The new supernova is known as ASASSN-15lh, and it was more luminous than any supernova ever seen. About 20 times more luminous than the entire Milky Way. It’s light has traveled for about 2.7 billion years, so it’s apparent brightness in our sky wasn’t particularly bright, but in terms of absolute magnitude it was about three times as bright as other known superluminous supernovae. It is also unusual in that it occurred in a bright galaxy where there is not much new star formation. Other superluminous supernovae occur in active dwarf galaxies.

The team observing the spectra of this supernova found that it was low in hydrogen. This is indicative of a star that has cast off its hydrogen-rich outer later, and would seem to support the magnetar model. But the extreme energy of ASASSN-15lh puts it at the upper limit of the model. If this was indeed a magnetar supernova, then it was at the upper limit of the hypothetical energy range. That seems a bit unusual, and it raises the question of whether the magnetar model might be flawed.

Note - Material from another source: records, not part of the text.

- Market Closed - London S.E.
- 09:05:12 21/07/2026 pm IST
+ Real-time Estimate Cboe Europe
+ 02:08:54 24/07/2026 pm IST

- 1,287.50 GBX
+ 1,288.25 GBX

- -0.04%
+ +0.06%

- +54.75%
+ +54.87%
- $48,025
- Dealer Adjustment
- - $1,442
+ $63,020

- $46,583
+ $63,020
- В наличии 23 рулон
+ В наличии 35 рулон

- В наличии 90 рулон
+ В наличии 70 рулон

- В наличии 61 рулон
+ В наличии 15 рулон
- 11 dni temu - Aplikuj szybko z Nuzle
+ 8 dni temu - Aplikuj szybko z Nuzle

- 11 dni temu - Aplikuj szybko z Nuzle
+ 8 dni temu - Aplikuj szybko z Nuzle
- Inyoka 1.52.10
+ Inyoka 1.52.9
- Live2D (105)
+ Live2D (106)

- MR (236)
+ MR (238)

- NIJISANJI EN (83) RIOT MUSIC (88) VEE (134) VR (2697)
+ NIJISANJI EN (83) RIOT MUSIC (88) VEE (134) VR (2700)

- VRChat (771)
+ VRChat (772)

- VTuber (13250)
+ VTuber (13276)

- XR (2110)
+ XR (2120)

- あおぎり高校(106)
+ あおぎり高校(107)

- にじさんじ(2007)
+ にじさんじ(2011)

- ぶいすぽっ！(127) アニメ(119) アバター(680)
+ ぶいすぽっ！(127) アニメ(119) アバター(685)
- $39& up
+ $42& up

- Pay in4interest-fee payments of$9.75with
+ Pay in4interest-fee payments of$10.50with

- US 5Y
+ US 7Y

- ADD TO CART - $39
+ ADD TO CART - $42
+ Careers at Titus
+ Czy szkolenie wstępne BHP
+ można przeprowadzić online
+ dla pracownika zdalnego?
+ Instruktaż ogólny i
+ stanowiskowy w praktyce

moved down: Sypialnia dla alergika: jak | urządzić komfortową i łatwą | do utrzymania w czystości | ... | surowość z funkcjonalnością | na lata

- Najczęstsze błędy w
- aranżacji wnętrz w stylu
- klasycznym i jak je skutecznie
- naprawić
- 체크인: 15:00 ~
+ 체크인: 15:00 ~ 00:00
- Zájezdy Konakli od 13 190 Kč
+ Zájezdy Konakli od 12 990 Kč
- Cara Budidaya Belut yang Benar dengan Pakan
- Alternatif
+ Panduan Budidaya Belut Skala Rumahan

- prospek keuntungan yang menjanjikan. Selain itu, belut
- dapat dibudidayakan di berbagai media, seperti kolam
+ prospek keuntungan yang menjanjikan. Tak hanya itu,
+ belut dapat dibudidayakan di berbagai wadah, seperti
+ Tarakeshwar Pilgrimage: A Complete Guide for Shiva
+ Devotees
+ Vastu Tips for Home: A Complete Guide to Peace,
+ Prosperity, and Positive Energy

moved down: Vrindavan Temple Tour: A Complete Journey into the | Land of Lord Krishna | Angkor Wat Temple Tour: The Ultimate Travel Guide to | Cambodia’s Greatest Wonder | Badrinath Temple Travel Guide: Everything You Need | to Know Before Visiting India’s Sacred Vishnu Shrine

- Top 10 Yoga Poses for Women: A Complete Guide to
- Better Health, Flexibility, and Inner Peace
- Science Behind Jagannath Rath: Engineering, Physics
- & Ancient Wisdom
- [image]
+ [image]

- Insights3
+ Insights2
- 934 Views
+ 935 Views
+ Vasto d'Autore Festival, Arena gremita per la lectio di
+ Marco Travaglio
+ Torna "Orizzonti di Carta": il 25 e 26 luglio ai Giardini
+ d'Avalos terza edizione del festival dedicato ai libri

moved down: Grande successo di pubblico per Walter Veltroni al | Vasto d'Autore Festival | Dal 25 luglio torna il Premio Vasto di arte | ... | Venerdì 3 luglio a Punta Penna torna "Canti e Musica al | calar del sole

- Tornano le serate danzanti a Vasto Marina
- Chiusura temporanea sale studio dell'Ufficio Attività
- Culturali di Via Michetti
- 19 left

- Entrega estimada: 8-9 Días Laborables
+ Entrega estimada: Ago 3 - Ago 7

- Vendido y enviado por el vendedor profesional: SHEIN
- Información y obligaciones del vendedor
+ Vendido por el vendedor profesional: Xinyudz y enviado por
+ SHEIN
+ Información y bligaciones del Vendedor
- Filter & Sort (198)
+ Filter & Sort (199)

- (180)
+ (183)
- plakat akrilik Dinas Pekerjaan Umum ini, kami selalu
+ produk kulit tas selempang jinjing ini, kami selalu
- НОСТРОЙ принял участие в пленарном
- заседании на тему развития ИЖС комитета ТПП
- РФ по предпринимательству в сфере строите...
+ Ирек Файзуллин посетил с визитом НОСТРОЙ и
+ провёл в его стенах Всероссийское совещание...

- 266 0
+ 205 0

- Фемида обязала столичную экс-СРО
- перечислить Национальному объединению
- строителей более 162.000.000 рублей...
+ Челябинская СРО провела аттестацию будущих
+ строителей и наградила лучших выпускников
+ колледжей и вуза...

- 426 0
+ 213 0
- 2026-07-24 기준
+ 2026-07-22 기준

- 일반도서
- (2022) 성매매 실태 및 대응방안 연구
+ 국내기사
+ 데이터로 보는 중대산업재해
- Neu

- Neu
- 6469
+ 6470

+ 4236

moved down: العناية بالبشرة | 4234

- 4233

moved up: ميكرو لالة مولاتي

The key to solving this mystery will be the discovery of similar superluminous supernovae. This particular supernova was discovered by the All Sky Automated Survey for SuperNovae (ASASSN) which is a collection of small (14 centimeter) telescopes in Chile and Hawaii. It’s a relatively low cost project that lays the groundwork for larger projects such as LSST. So over time we’re bound to find similar supernovae.

Paper: Subo Dong, et al. ASASSN-15lh: A highly super-luminous supernova. Science Vol. 351, Issue 6270, pp. 257-260 (2016)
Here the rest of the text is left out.